Pablo Martinez has slept in the brush and beneath the citrus groves, like many other Mexican farm laborers in the San Diego area, but he says it is no way for his wife and two children to live.
The family now lives on the Rincon Indian reservation in a battered trailer in an isolated backcountry enclave east of Valley Center and Escondido.
They have no electricity, and the modest space is extremely cramped, but it is certainly affordable--about $140 a month--and Martinez realizes that it is a great luxury for migrants in his position. He \o7 does \f7 have a roof over his head, something many of his homeless countrymen lack.
"Where else could I find a place to rent so cheaply?" Martinez asks, demonstrating for a visitor how he uses his car battery to provide light inside the immaculate trailer. "I guess I was just lucky."
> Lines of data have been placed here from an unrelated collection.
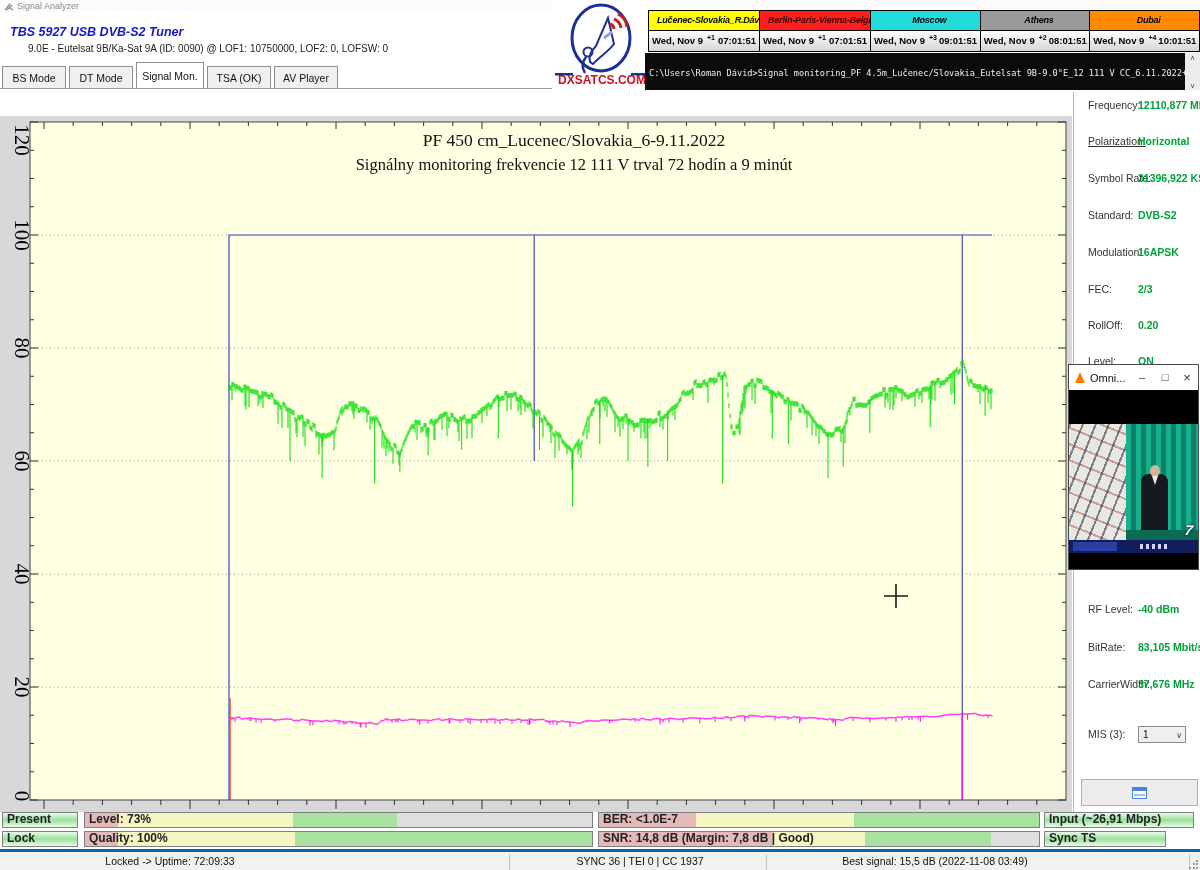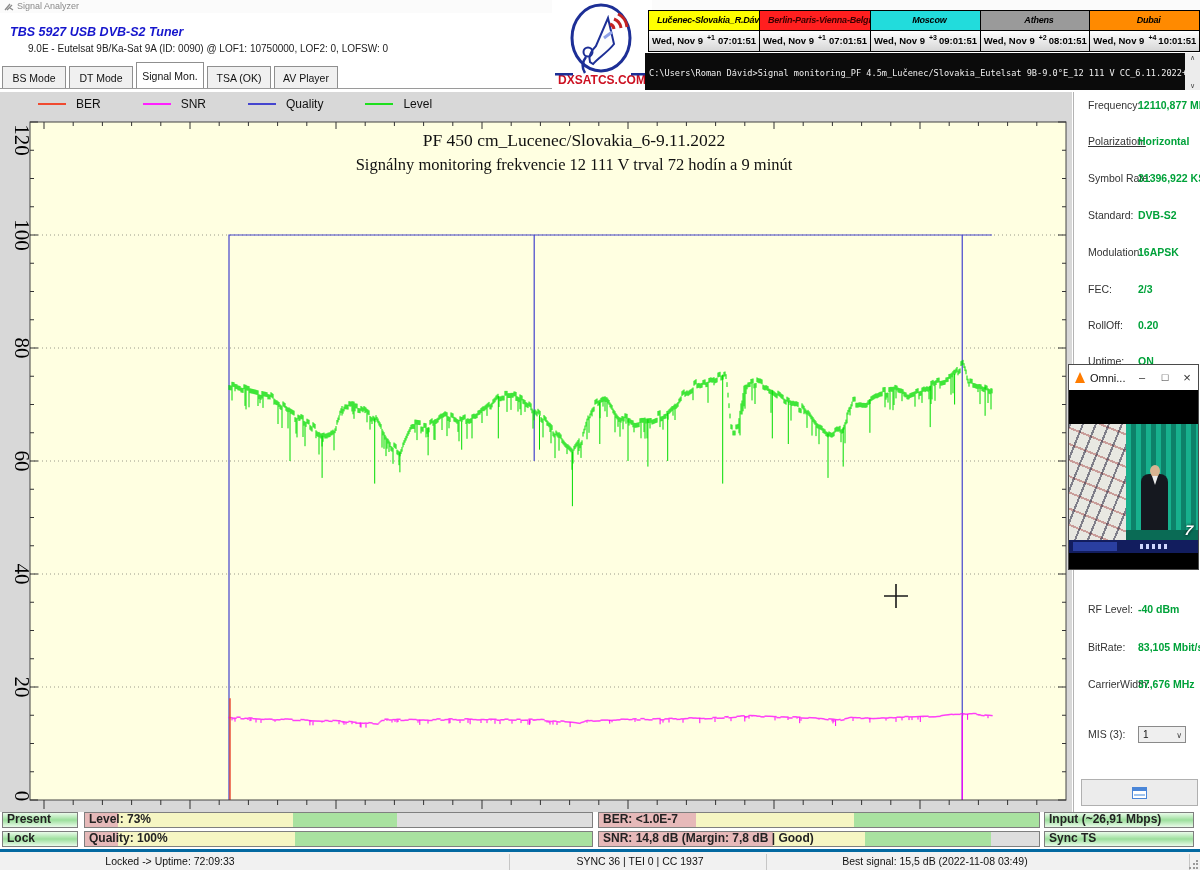--- a/index.html
+++ b/index.html
@@ -189,38 +189,20 @@
     </div>
 
   <div class="abs console">
     <span>C:\Users\Roman Dávid&gt;Signal monitoring_PF 4.5m_Lučenec/Slovakia_Eutelsat 9B-9.0°E_12 111 V CC_6.11.2022+</span>
   </div>
   <div class="abs conscroll">
     <span>∧</span>
     <span>∨</span>
   </div>
 
-  <div class="abs legendbar" id="legendbar">
-      <div class="lgitem" style="margin-left: 38px;">
-        <span class="lgline" style="background: rgb(240, 74, 48);"></span>
-        <span class="lglabel">BER</span>
-      </div>
-      <div class="lgitem" style="margin-left: 42px;">
-        <span class="lgline" style="background: rgb(255, 32, 255);"></span>
-        <span class="lglabel">SNR</span>
-      </div>
-      <div class="lgitem" style="margin-left: 42px;">
-        <span class="lgline" style="background: rgb(69, 69, 207);"></span>
-        <span class="lglabel">Quality</span>
-      </div>
-      <div class="lgitem" style="margin-left: 42px;">
-        <span class="lgline" style="background: rgb(30, 224, 30);"></span>
-        <span class="lglabel">Level</span>
-      </div>
-    </div>
 
   <div class="abs chart">
     <svg id="chartsvg" width="1072" height="696" viewBox="0 0 1072 696">
         <rect x="30" y="6" width="1036" height="678" fill="#ffffe1"></rect>
         <line x1="30" x2="1066" y1="571" y2="571" stroke="#9a9a8a" stroke-width="1" stroke-dasharray="1,3"></line>
         <line x1="30" x2="1066" y1="458" y2="458" stroke="#9a9a8a" stroke-width="1" stroke-dasharray="1,3"></line>
         <line x1="30" x2="1066" y1="345" y2="345" stroke="#9a9a8a" stroke-width="1" stroke-dasharray="1,3"></line>
         <line x1="30" x2="1066" y1="232" y2="232" stroke="#9a9a8a" stroke-width="1" stroke-dasharray="1,3"></line>
         <line x1="30" x2="1066" y1="119" y2="119" stroke="#9a9a8a" stroke-width="1" stroke-dasharray="1,3"></line>
         <path d="M229,684 L229,119 L992,119 M534.2,119 L534.2,345 M962.2429999999999,119 L962.2429999999999,684" stroke="#4444cc" stroke-width="1.2" fill="none"></path>
@@ -377,21 +359,21 @@
       <div class="plabel" style="top: 80px;">Symbol Rate:</div>
       <div class="pvalue" style="top: 80px;">31396,922 KS/s</div>
       <div class="plabel" style="top: 117px;">Standard:</div>
       <div class="pvalue" style="top: 117px;">DVB-S2</div>
       <div class="plabel" style="top: 154px;">Modulation:</div>
       <div class="pvalue" style="top: 154px;">16APSK</div>
       <div class="plabel" style="top: 191px;">FEC:</div>
       <div class="pvalue" style="top: 191px;">2/3</div>
       <div class="plabel" style="top: 227px;">RollOff:</div>
       <div class="pvalue" style="top: 227px;">0.20</div>
-      <div class="plabel" style="top: 263px;">Uptime:</div>
+      <div class="plabel" style="top: 263px;">Level:</div>
       <div class="pvalue" style="top: 263px;">ON</div>
       <div class="plabel" style="top: 511px;">RF Level:</div>
       <div class="pvalue" style="top: 511px;">-40 dBm</div>
       <div class="plabel" style="top: 549px;">BitRate:</div>
       <div class="pvalue" style="top: 549px;">83,105 Mbit/s</div>
       <div class="plabel" style="top: 586px;">CarrierWidth:</div>
       <div class="pvalue" style="top: 586px;">37,676 MHz</div>
       <div class="plabel" style="top: 636px;">MIS (3):</div>
     </div>
 
@@ -421,21 +403,21 @@
   <div id="gaugerow1">
       <div class="abs gauge plain" style="left: 2px; top: 812px; width: 76px;">Present</div>
       <div class="abs gauge zones" style="left: 84px; top: 812px; width: 509px; background: linear-gradient(90deg, rgb(230, 185, 185) 0%, rgb(230, 185, 185) 6.5%, rgb(246, 246, 195) 6.5%, rgb(246, 246, 195) 41%, rgb(169, 226, 160) 41%, rgb(169, 226, 160) 61.5%, rgb(222, 222, 222) 61.5%, rgb(222, 222, 222) 100%);">Level: 73%</div>
       <div class="abs gauge zones" style="left: 598px; top: 812px; width: 442px; background: linear-gradient(90deg, rgb(230, 185, 185) 0%, rgb(230, 185, 185) 22%, rgb(246, 246, 195) 22%, rgb(246, 246, 195) 58%, rgb(169, 226, 160) 58%, rgb(169, 226, 160) 100%);">BER: &lt;1.0E-7</div>
       <div class="abs gauge plain" style="left: 1044px; top: 812px; width: 150px;">Input (~26,91 Mbps)</div>
     </div>
   <div id="gaugerow2">
       <div class="abs gauge plain" style="left: 2px; top: 831px; width: 76px;">Lock</div>
       <div class="abs gauge zones" style="left: 84px; top: 831px; width: 509px; background: linear-gradient(90deg, rgb(230, 185, 185) 0%, rgb(230, 185, 185) 6.5%, rgb(246, 246, 195) 6.5%, rgb(246, 246, 195) 41.5%, rgb(169, 226, 160) 41.5%, rgb(169, 226, 160) 100%);">Quality: 100%</div>
       <div class="abs gauge zones" style="left: 598px; top: 831px; width: 442px; background: linear-gradient(90deg, rgb(230, 185, 185) 0%, rgb(230, 185, 185) 39.5%, rgb(246, 246, 195) 39.5%, rgb(246, 246, 195) 60.5%, rgb(169, 226, 160) 60.5%, rgb(169, 226, 160) 89%, rgb(222, 222, 222) 89%, rgb(222, 222, 222) 100%);">SNR: 14,8 dB (Margin: 7,8 dB | Good)</div>
-      <div class="abs gauge plain" style="left: 1044px; top: 831px; width: 150px;">Sync TS</div>
+      <div class="abs gauge plain" style="left: 1044px; top: 831px; width: 122px;">Sync TS</div>
     </div>
 
   <div class="abs statusbar">
     <span class="sbtext" style="left:170px;">Locked -&gt; Uptime: 72:09:33</span>
     <span class="sbtext" style="left:640px;">SYNC 36 | TEI 0 | CC 1937</span>
     <span class="sbtext" style="left:935px;">Best signal: 15,5 dB (2022-11-08 03:49)</span>
     <span class="sbsep" style="left:509px;"></span>
     <span class="sbsep" style="left:766px;"></span>
     <span class="sbsep" style="left:1189px;"></span>
     <span class="grip"></span>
His family is one of scores of poor Mexican immigrant families, mostly farm workers, who have gravitated to this 5,000-acre Native American parcel in search of affordable living space. Many work in Valley Center, 8 miles to the southeast, a thriving, upscale rural area where residents eager to preserve a "country" lifestyle have successfully resisted land-use changes to allow low-income housing.
However, the immigrants' presence here is at the center of a divisive controversy that has pitted Indian against Indian and is now being litigated in Superior Court in Vista. The tribal council contends that the housing poses dangers of fire, water pollution and disease, an assertion denied by the Indian landowners. Caught in the middle are the migrants, mostly farm laborers and their families.
It is a dispute, everyone agrees, that stems in essence from insufficient housing for farm workers throughout San Diego County, a region with a booming, almost $800-million-a-year agricultural industry. Yet thousands of field hands areawide live in crude shacks in the brush, unable to afford high area rents. Others seek inexpensive, albeit substandard, housing in areas such as Rincon, where Indians attempt to make some cash by renting out plots of land and temporary dwellings.
"Why should these farm workers and their families be farmed off to the reservation?" asked Claudia Smith, regional counsel in Oceanside for California Rural Legal Aid, a migrant-advocacy organization, who says the real answer to the problem lies in the construction of affordable housing for farm workers. "The Indians aren't the real villains here, although I'm sure there is some gouging of rents."
This week, the San Diego County Board of Supervisors is scheduled to consider a new housing blueprint for the Valley Center area, a plan that is to be discussed amid a charged debate that pits slow-growth advocates against those who favor more affordable housing for agricultural laborers and other low-income residents.
For leaders of the Rincon Indians, however, the unsightly presence of the mobile homes, trailers, campers and other low-rent units represents a threat to the well-being of the entire community. As many as 300 migrant laborers and their families live on the reservation during peak employment periods in citrus and avocado groves on non-tribal land, according to the officials here.
The Rincon tribal council, alarmed at the proliferation of what it considers illegal and dangerous numbers in such temporary dwellings, has filed civil suits against several Indian landowners, seeking to shut down the sites. In court papers, the tribe condemned one land owner as a "slumlord," and said that living conditions at the rental sites are "deplorable and shock the conscience." A trial is scheduled for Dec. 10.
Many facilities lack running water, electricity, trash collection and other basic services, the tribe alleged, a predicament that often forces renters to jury-rig connections to existing water sources and electrical outlets. Indian leaders fear fires, the pollution of the tribal ground-water supply and the outbreak of diseases--the latter a particular concern after several children living in a crude trailer park contracted hepatitis late last year. Bathrooms are often outhouses or holes in the ground.
"We know these people and their families deserve a place to live, but it's not our responsibility," said James Fletcher, tribal administrator for the 700-member band, which is one of more than 2 dozen Mission Indian groups in Southern California. "We have enough trouble providing housing to our own members."
Tribal leaders want to see the substandard trailer parks disbanded, or brought up to community codes, and authorities say all future facilities must comply with housing standards. In May, the tribal council passed an emergency ordinance forbidding the construction of new trailer rental units without council approval.